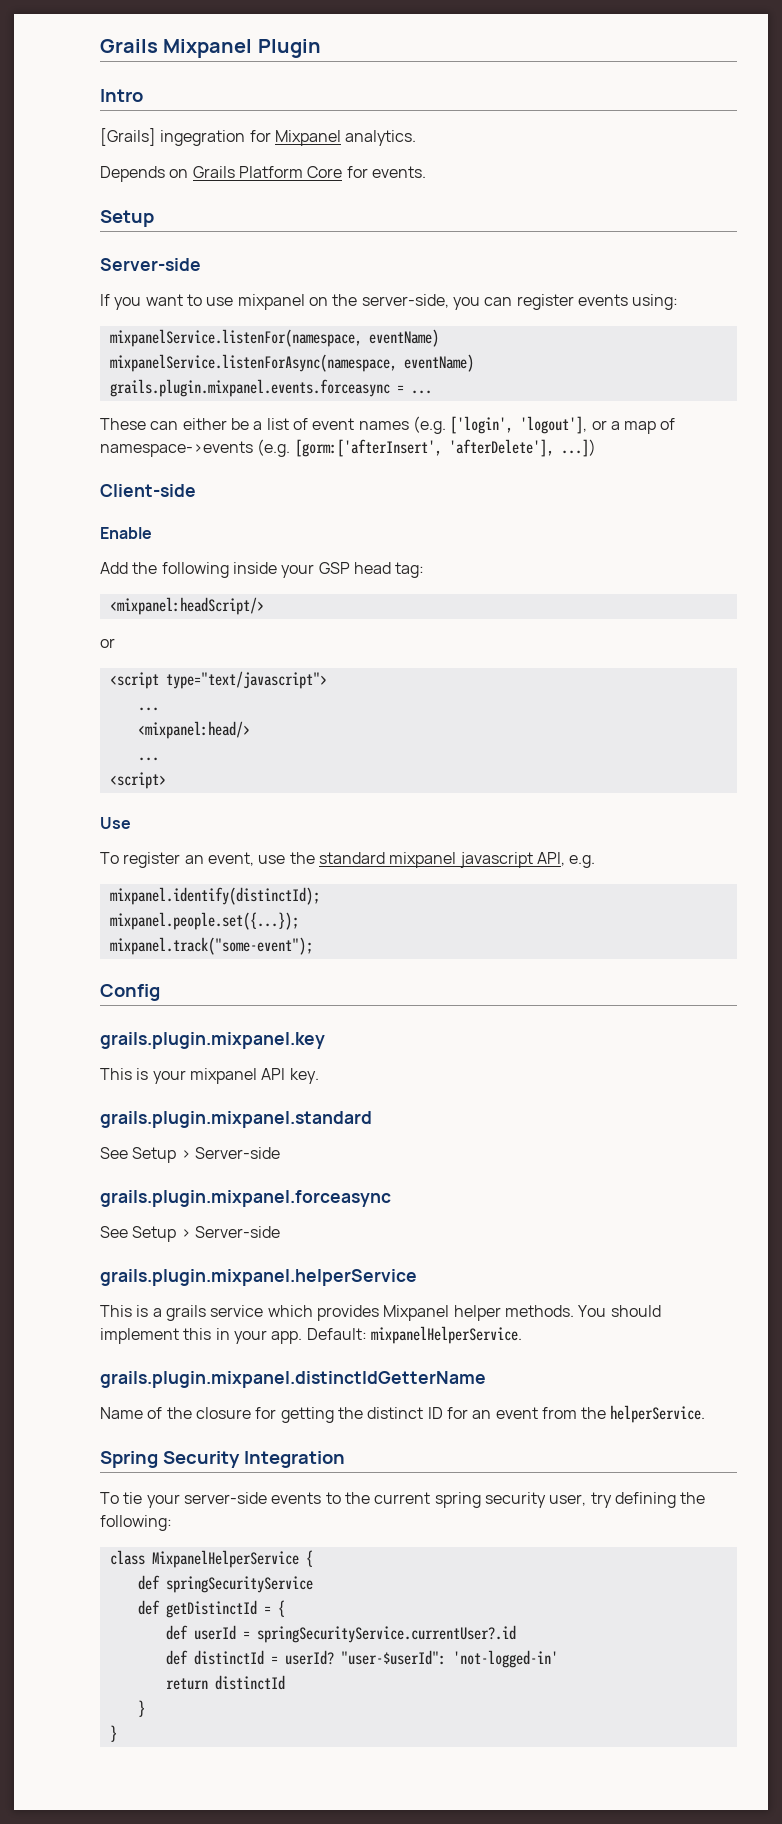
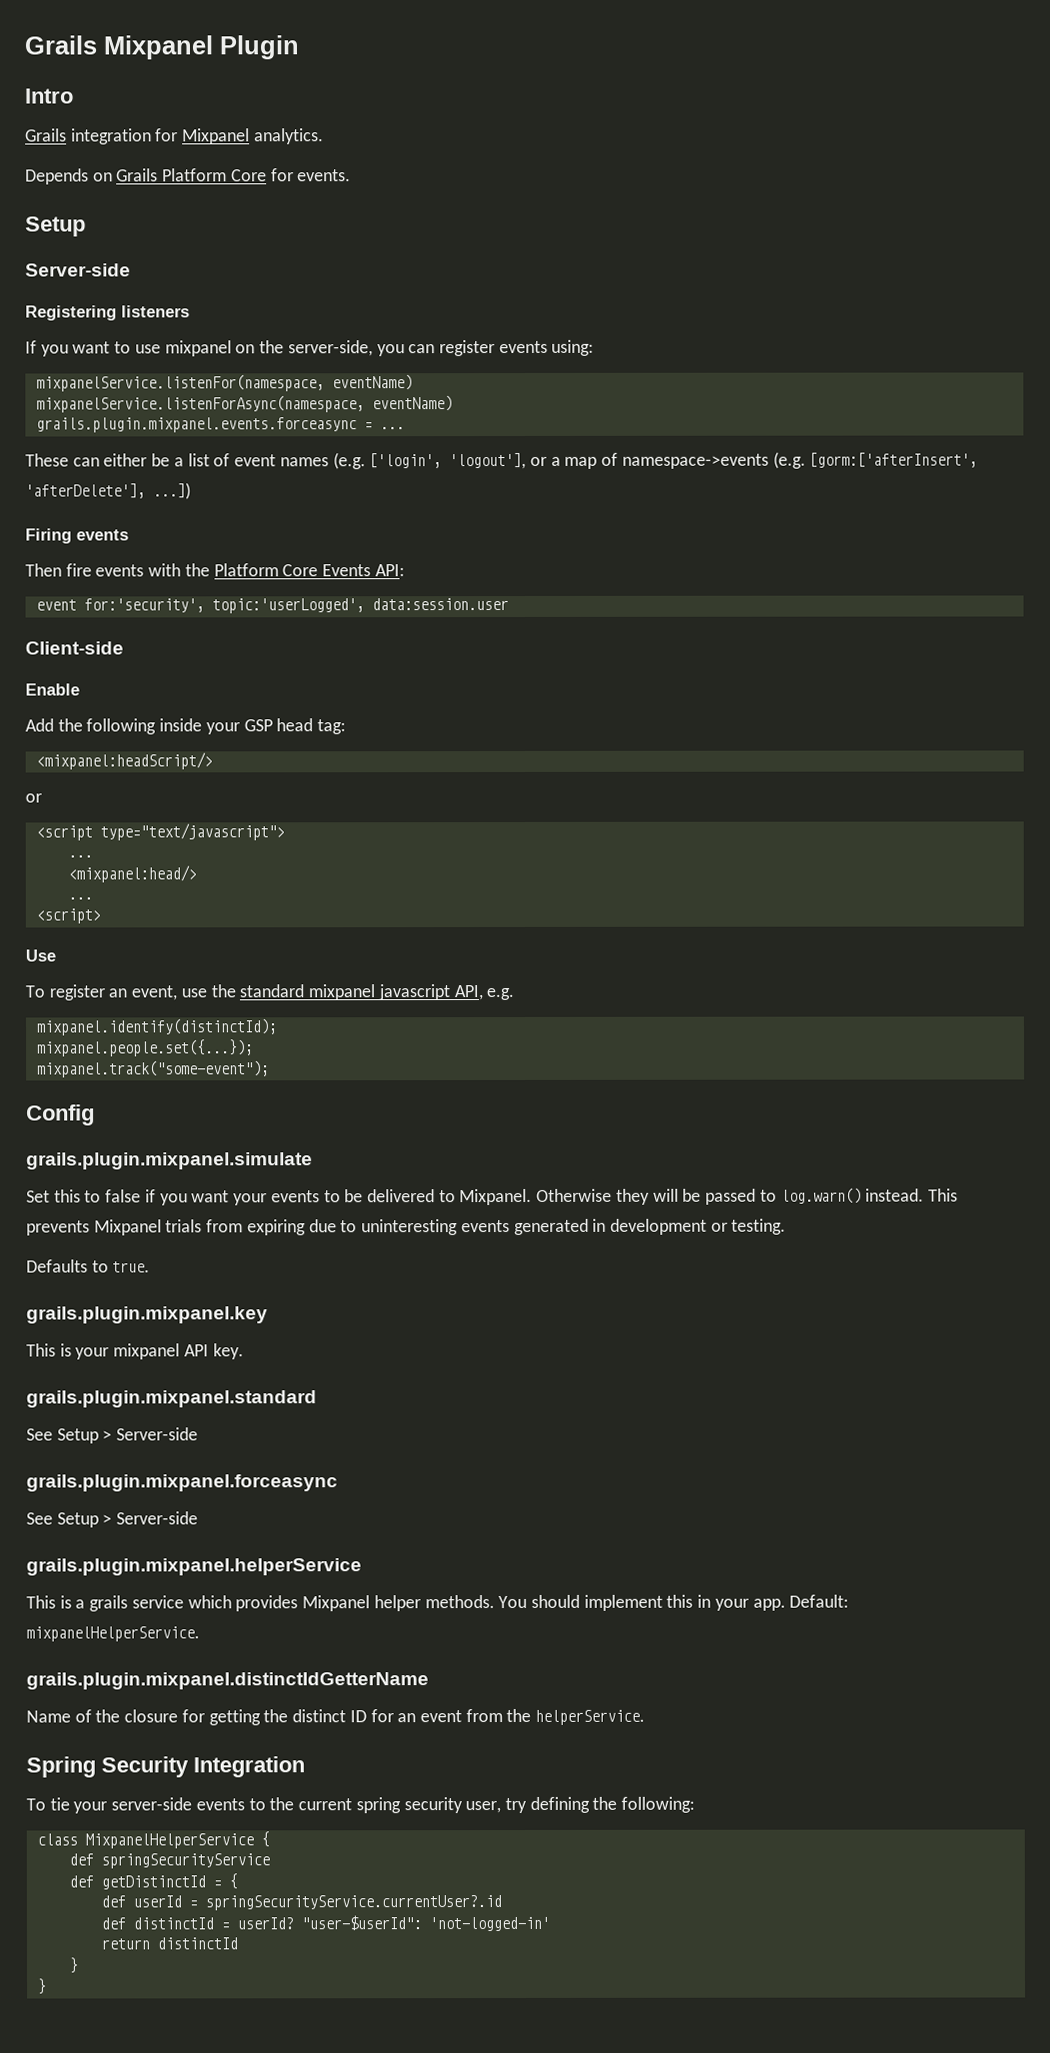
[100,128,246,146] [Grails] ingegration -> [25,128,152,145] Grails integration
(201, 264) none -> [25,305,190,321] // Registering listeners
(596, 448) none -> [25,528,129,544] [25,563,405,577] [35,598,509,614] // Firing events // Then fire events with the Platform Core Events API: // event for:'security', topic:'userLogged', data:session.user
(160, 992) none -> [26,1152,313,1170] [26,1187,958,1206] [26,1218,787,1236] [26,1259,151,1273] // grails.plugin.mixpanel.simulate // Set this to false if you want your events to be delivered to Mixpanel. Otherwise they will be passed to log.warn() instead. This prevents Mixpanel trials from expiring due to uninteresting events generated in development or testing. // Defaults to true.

--

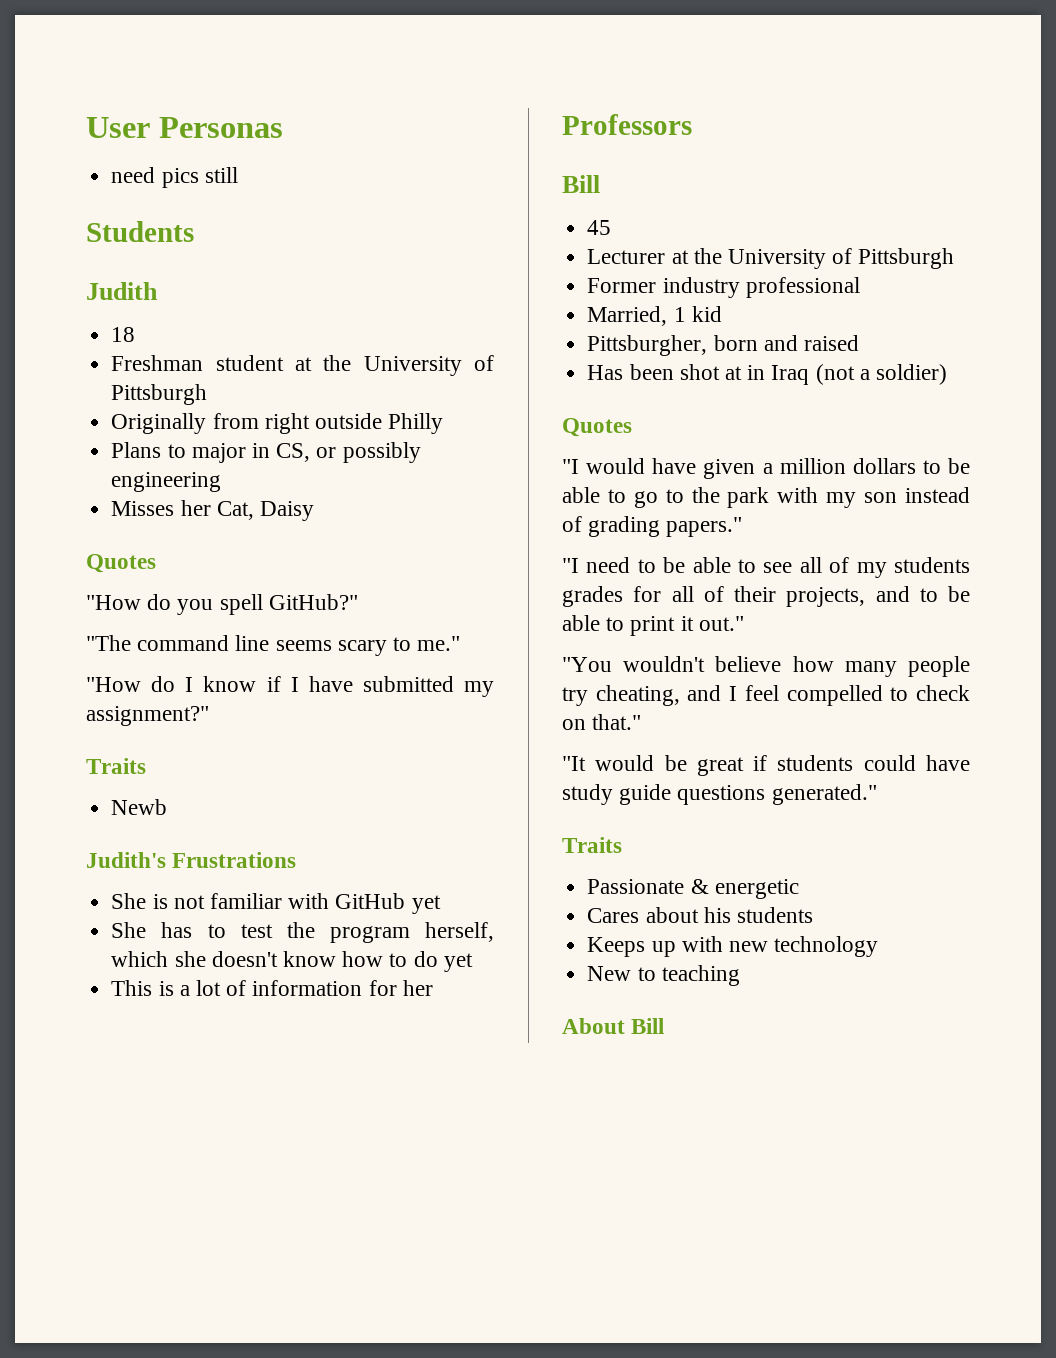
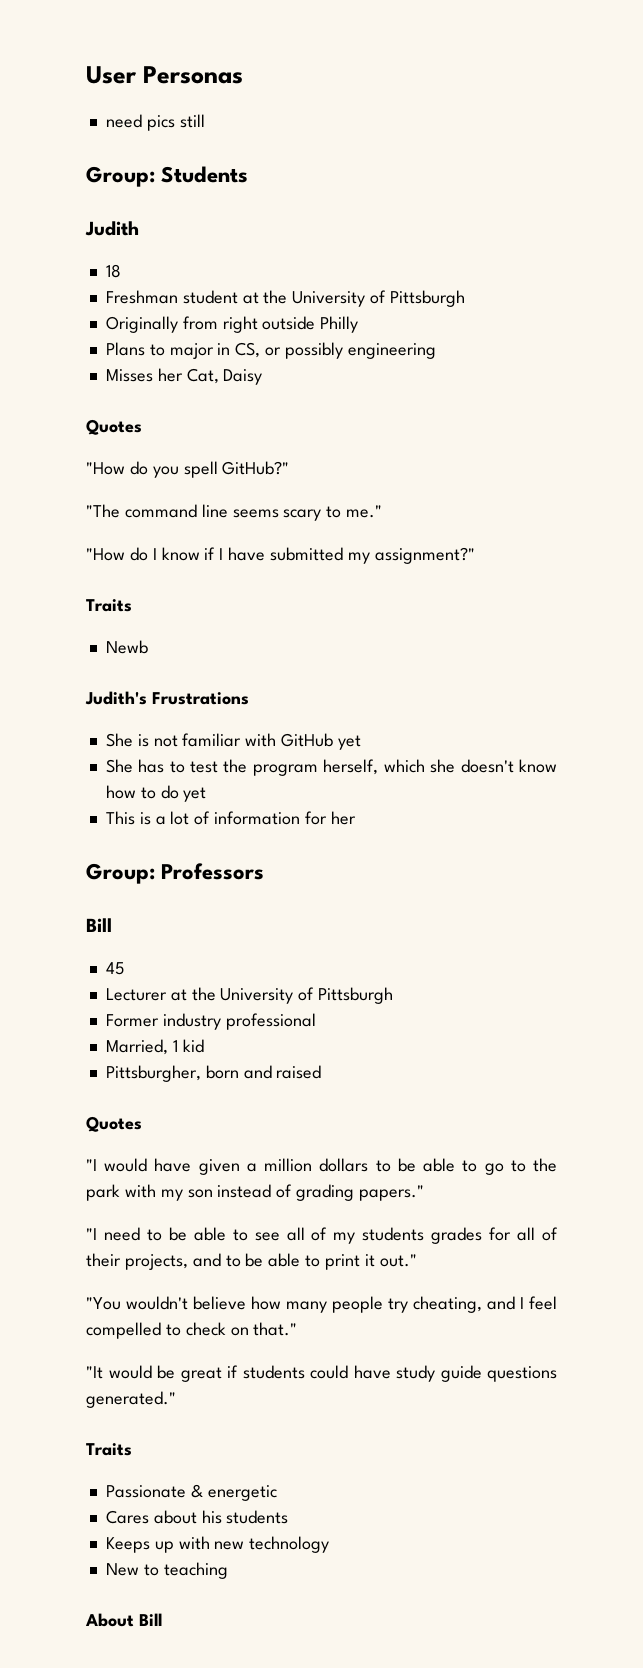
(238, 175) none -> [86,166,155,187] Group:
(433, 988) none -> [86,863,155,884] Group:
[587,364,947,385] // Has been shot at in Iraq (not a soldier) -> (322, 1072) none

The task:
Starting at the line above that holds "(238, 175) none" and ending at the line that holds "[587,364,947,385] // Has", transcribe each line exactly and include no other lines.

Response to the task:
(238, 175) none -> [86,166,155,187] Group:
(433, 988) none -> [86,863,155,884] Group:
[587,364,947,385] // Has been shot at in Iraq (not a soldier) -> (322, 1072) none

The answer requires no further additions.